Finish Well

Reflecting 1

Finish Well is the title of one of the daily devotionals in Cara Whitney’s Unbridled Faith: 100 Devotions from the Horse Farm.

As I perused it the other day, I snickered. “Finish well,” I thought. “How about finishing at all?” I have numerous projects in the starting stage. Some have one line. Others have several paragraphs. A couple are over 5,000 words. Others have a few hundred.

What happened? Life, for one thing. I’ve gone through a year of personal, spiritual, and relational change and growth. Writing took a back seat. Heck, sometimes it fell out of the car. But no matter what I was going through, it would circle back with a tap on the shoulder and a whisper in my ear, “Remember me.”

An idea would come into my head. Or a scene would materialize. I’d work on it for a while. When I returned to it, what seemed like a great idea or concept would lie there flat as a three-day-old pancake. The spark was gone. I’d work on one for a little bit, then another, but I couldn’t bring any of them back to life. I might write a few sentences, maybe a whole page. Or I edit and tweak, usually, a sure-fire method to get me writing again. But the impetus would peter out.

The thoughts crossed my mind, “Maybe I’m finished as a writer. Maybe I should just wrap it up.”

But God…

At a conference last fall, I talked with some fellow writers who I’ve known for years and whose counsel I respect. They were prayerfully encouraging. One suggested I ask God what He wanted me to write.

So, I did. And got no answer. Or at least nothing I could hear anyway.
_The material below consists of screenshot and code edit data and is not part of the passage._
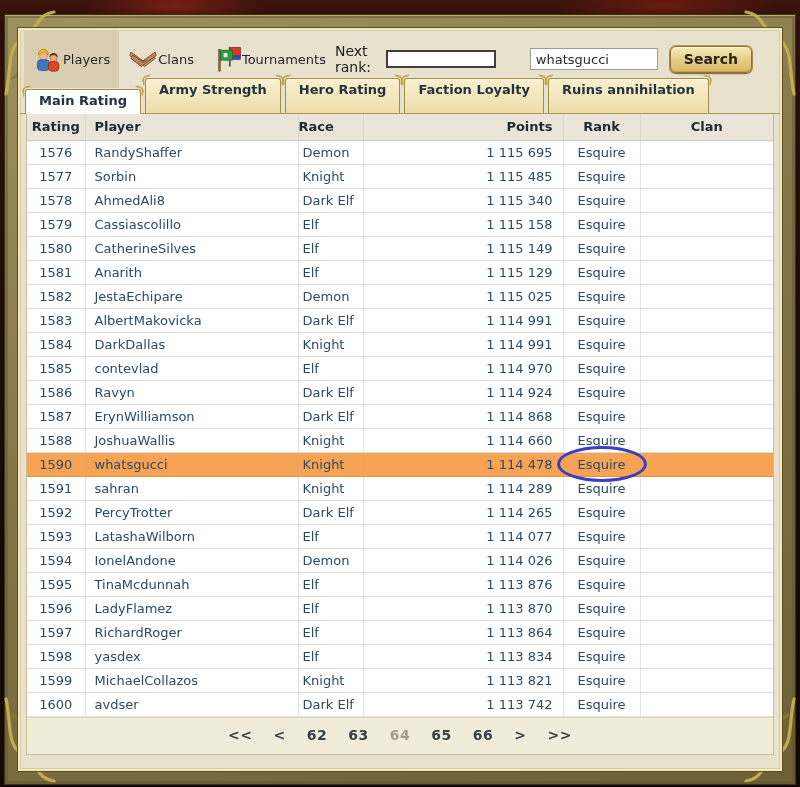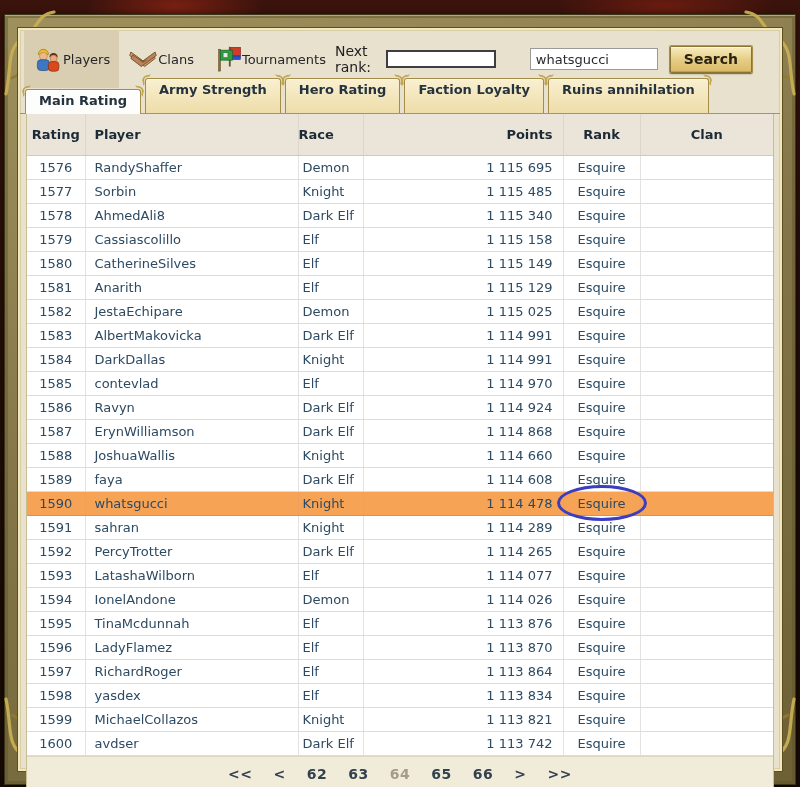--- a/index.html
+++ b/index.html
@@ -59,7 +59,7 @@
   .search-button{margin-left:12px;padding:4px 13px 5px;font-family:inherit;
     font-weight:bold;font-size:14px;color:#2a2313;cursor:pointer;
     background:linear-gradient(#f7ecbd,#e5cb82 55%,#d9ba67);
-    border:1px solid #8b7534;border-radius:1px;position:relative;
+    border:1px solid #8b7534;border-radius:6px;position:relative;
     box-shadow:inset 0 1px 0 #fff8da, inset 0 -1px 0 #c0a050, 0 1px 2px rgba(0,0,0,.35),0 0 0 1px #b79c4f;}
 
   

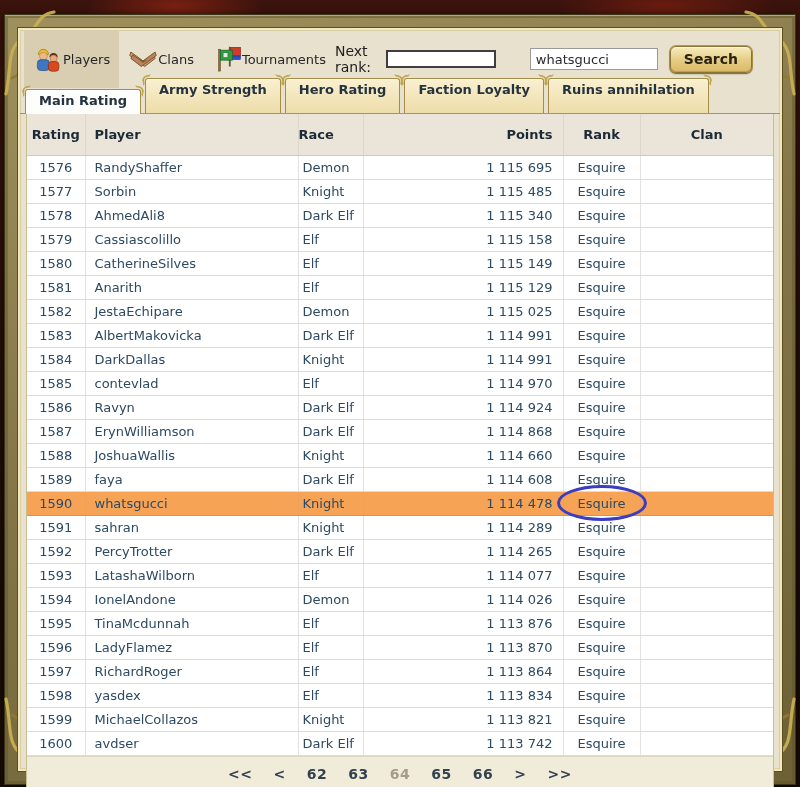--- a/index.html
+++ b/index.html
@@ -83,7 +83,7 @@
   table{width:100%;border-collapse:collapse;table-layout:fixed;font-size:13px;color:#2c4a63;}
   col.c-rating{width:58px;} col.c-player{width:213px;} col.c-race{width:65px;}
   col.c-points{width:200px;} col.c-rank{width:77px;} col.c-clan{width:auto;}
-  thead th{background:#eae5d8;color:#1c2a37;font-weight:bold;height:41px;
+  thead th{background:#eae5d8;color:#1c2a37;font-weight:bold;height:26px;
     border-bottom:1px solid #d0cabb;border-right:1px solid #ddd7c8;font-size:13px;}
   thead th:last-child{border-right:none;}
   th.col-rating{text-align:center;}

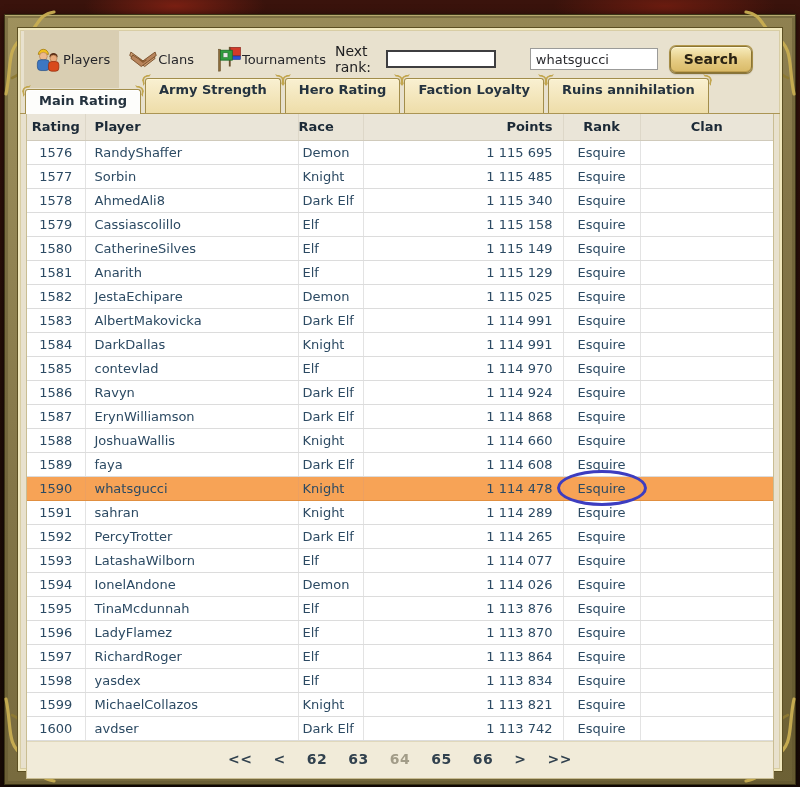--- a/index.html
+++ b/index.html
@@ -321,14 +321,6 @@
             <td class="col-rank">Esquire</td>
             <td class="col-clan"></td>
           </tr>
-          <tr>
-            <td class="col-rating">1589</td>
-            <td class="col-player">faya</td>
-            <td class="col-race">Dark Elf</td>
-            <td class="col-points">1 114 608</td>
-            <td class="col-rank">Esquire</td>
-            <td class="col-clan"></td>
-          </tr>
           <tr class="highlight">
             <td class="col-rating">1590</td>
             <td class="col-player">whatsgucci</td>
There’s always the possibility, He did respond, but I didn’t want to listen to it.

One morning recently, I woke up at 5:00 a.m. I prayed for more sleep. Instead, God gave me instructions. One was to submit my favorite completed manuscript to a specific agent. Another was to reconnect with the writing community by joining a critique group. The final instruction was to seek out more opportunities to edit and mentor other writers. This is something I’ve done since my first book was published.

I understand now God is telling me I’m not finished. He wants me to finish my stories, to reach out to the writing community again. He still has things for me to do, and he wants me to finish well.

Have you felt like you’re done pursuing your dream even though it hasn’t come to full fruition yet?

Take some time and seek God, talk to him, ask him what he wants you to do. Be prepared to obey. It may take some time to hear from him. Not because he’s slow. Sometimes, we’re too slow. Or he needs to arrange things we don’t even know about. Our first steps in writing were done in faith in him. So will the next ones.

No matter what he tells you, you can trust in the fact that he wants you to finish well.